What is being asked: From the entries that follow, reproduce exactly and only the lines from the line with "HHR Malevolent Logo" to the line with "total: 14053.66 -> 13313.05", endpoints included.

Material supplied:
----------------------------------------
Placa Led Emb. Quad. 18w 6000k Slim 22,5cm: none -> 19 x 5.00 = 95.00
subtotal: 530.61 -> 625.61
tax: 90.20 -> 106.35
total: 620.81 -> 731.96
----------------------------------------
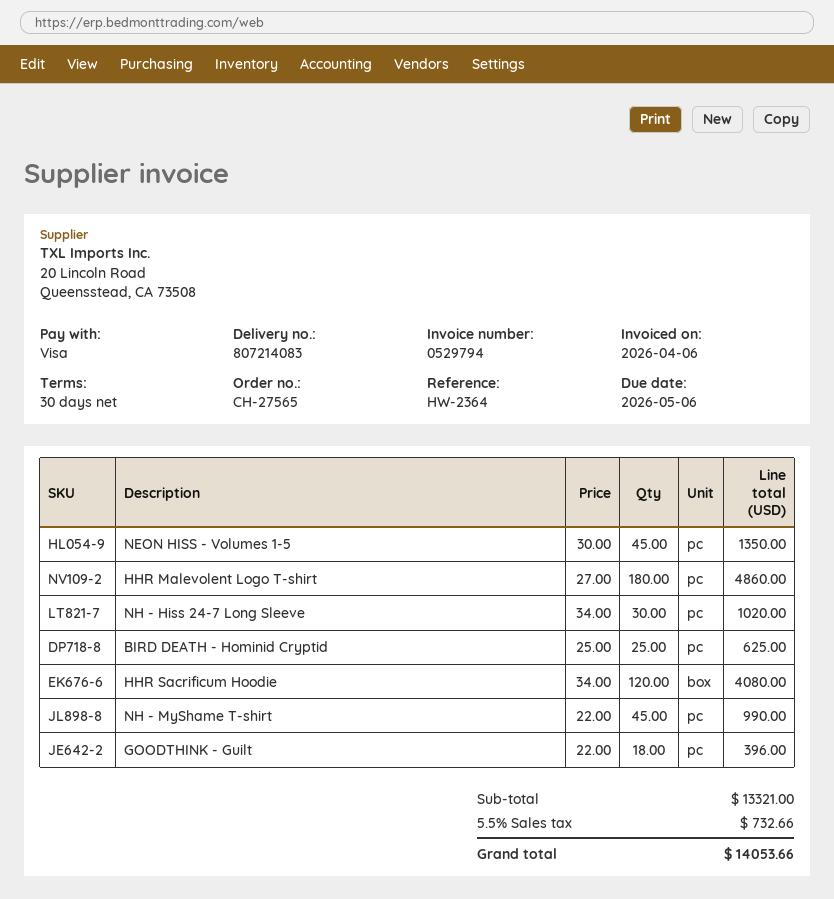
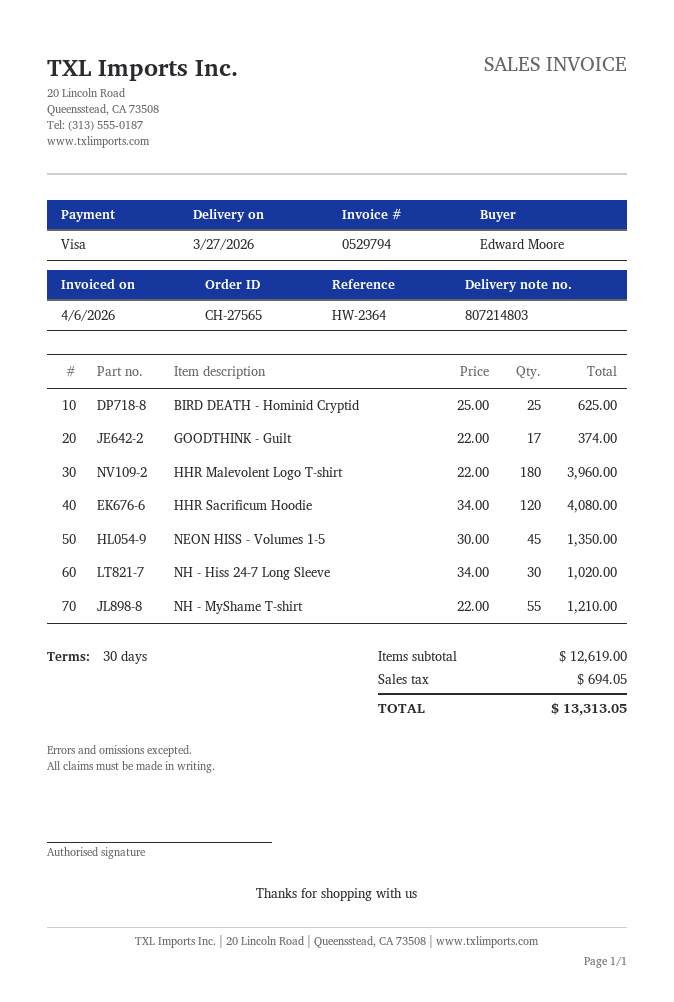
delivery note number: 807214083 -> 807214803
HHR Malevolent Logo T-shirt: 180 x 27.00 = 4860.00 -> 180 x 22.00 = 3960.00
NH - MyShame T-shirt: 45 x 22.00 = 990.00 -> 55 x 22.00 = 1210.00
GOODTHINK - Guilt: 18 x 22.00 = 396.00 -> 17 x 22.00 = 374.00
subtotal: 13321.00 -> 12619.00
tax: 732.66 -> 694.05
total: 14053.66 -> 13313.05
----------------------------------------
The answer:
HHR Malevolent Logo T-shirt: 180 x 27.00 = 4860.00 -> 180 x 22.00 = 3960.00
NH - MyShame T-shirt: 45 x 22.00 = 990.00 -> 55 x 22.00 = 1210.00
GOODTHINK - Guilt: 18 x 22.00 = 396.00 -> 17 x 22.00 = 374.00
subtotal: 13321.00 -> 12619.00
tax: 732.66 -> 694.05
total: 14053.66 -> 13313.05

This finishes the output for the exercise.